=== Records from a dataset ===
□ □ □ □ □
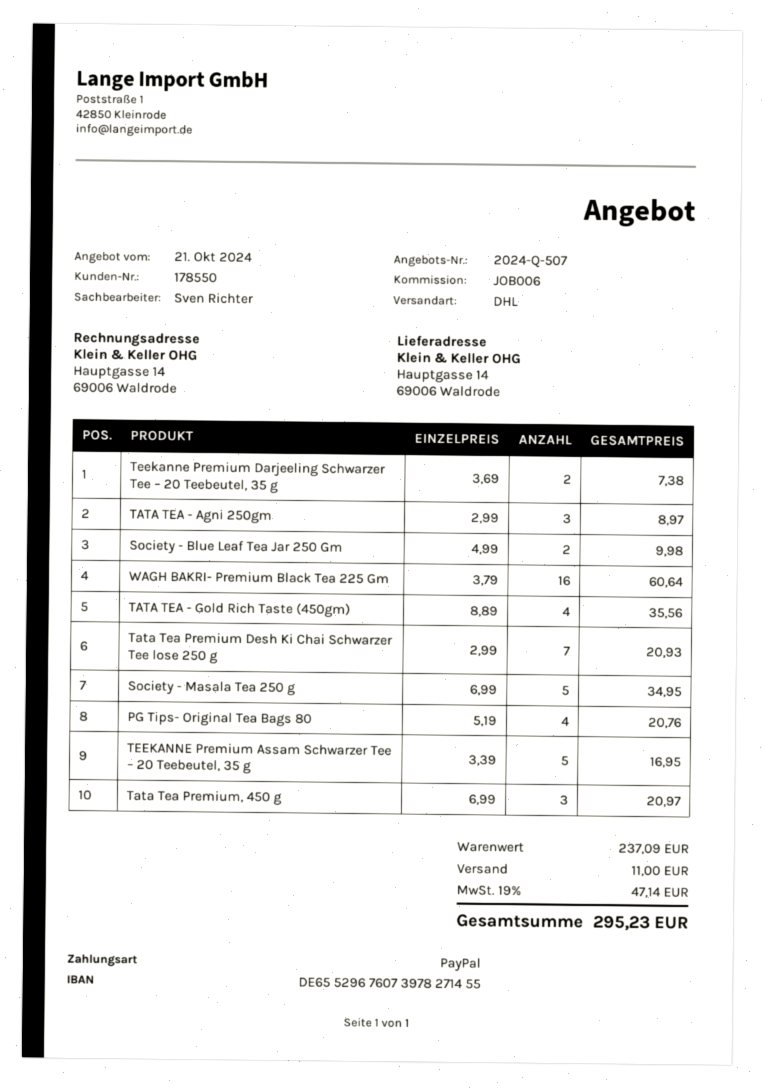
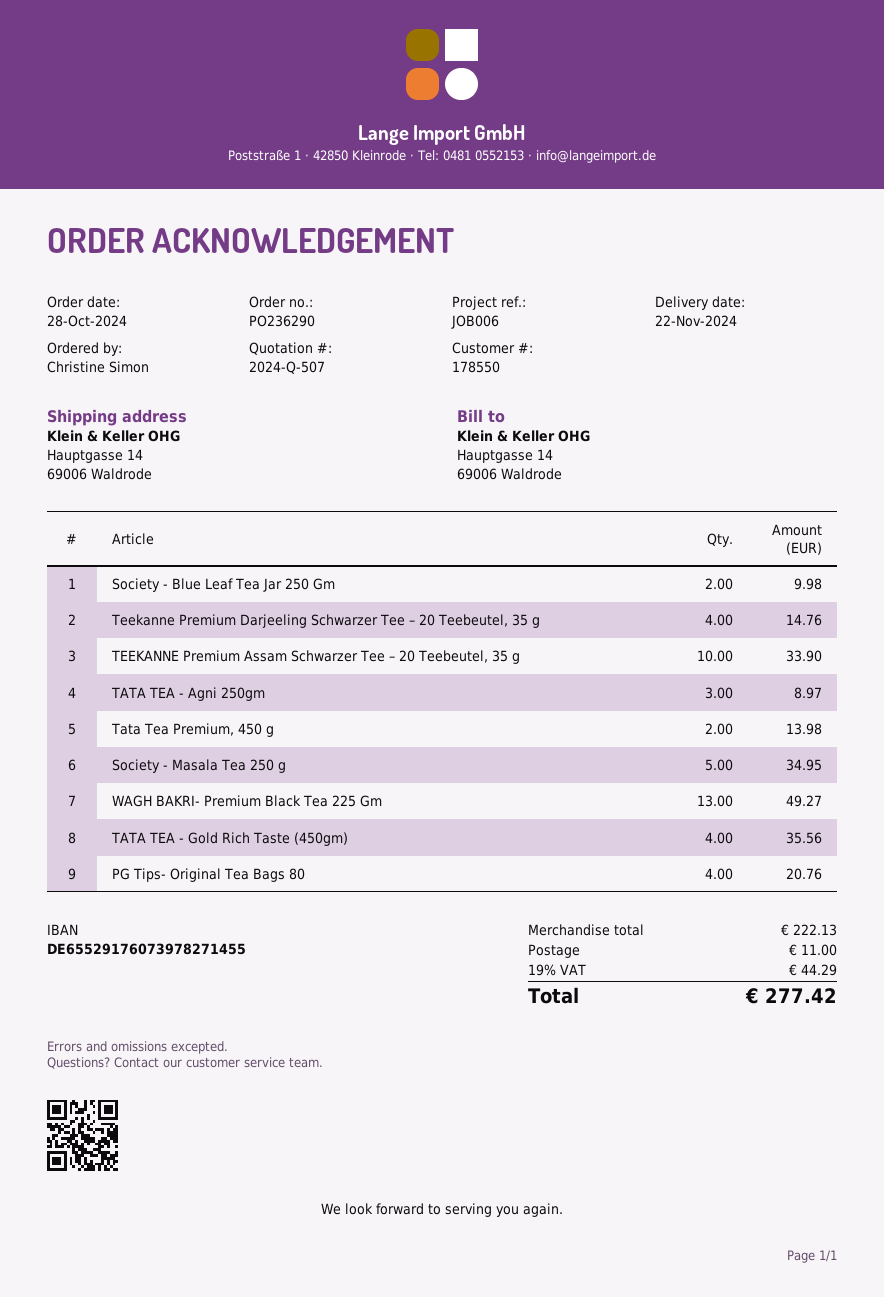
bank account: DE65529676073978271455 -> DE65529176073978271455
Teekanne Premium Darjeeling Schwarzer Tee – 20 Teebeutel, 35 g: 2 for 7.38 -> 4 for 14.76
WAGH BAKRI- Premium Black Tea 225 Gm: 16 for 60.64 -> 13 for 49.27
Tata Tea Premium Desh Ki Chai Schwarzer Tee lose 250 g: 7 for 20.93 -> none
TEEKANNE Premium Assam Schwarzer Tee – 20 Teebeutel, 35 g: 5 for 16.95 -> 10 for 33.90
Tata Tea Premium, 450 g: 3 for 20.97 -> 2 for 13.98
subtotal: 237.09 -> 222.13
tax: 19% = 47.14 -> 19% = 44.29
total: 295.23 -> 277.42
□ □ □ □ □
Print the data exactly, from its first line to the line containing "Tata Tea Premium Desh", both included. Omit the pictures.

bank account: DE65529676073978271455 -> DE65529176073978271455
Teekanne Premium Darjeeling Schwarzer Tee – 20 Teebeutel, 35 g: 2 for 7.38 -> 4 for 14.76
WAGH BAKRI- Premium Black Tea 225 Gm: 16 for 60.64 -> 13 for 49.27
Tata Tea Premium Desh Ki Chai Schwarzer Tee lose 250 g: 7 for 20.93 -> none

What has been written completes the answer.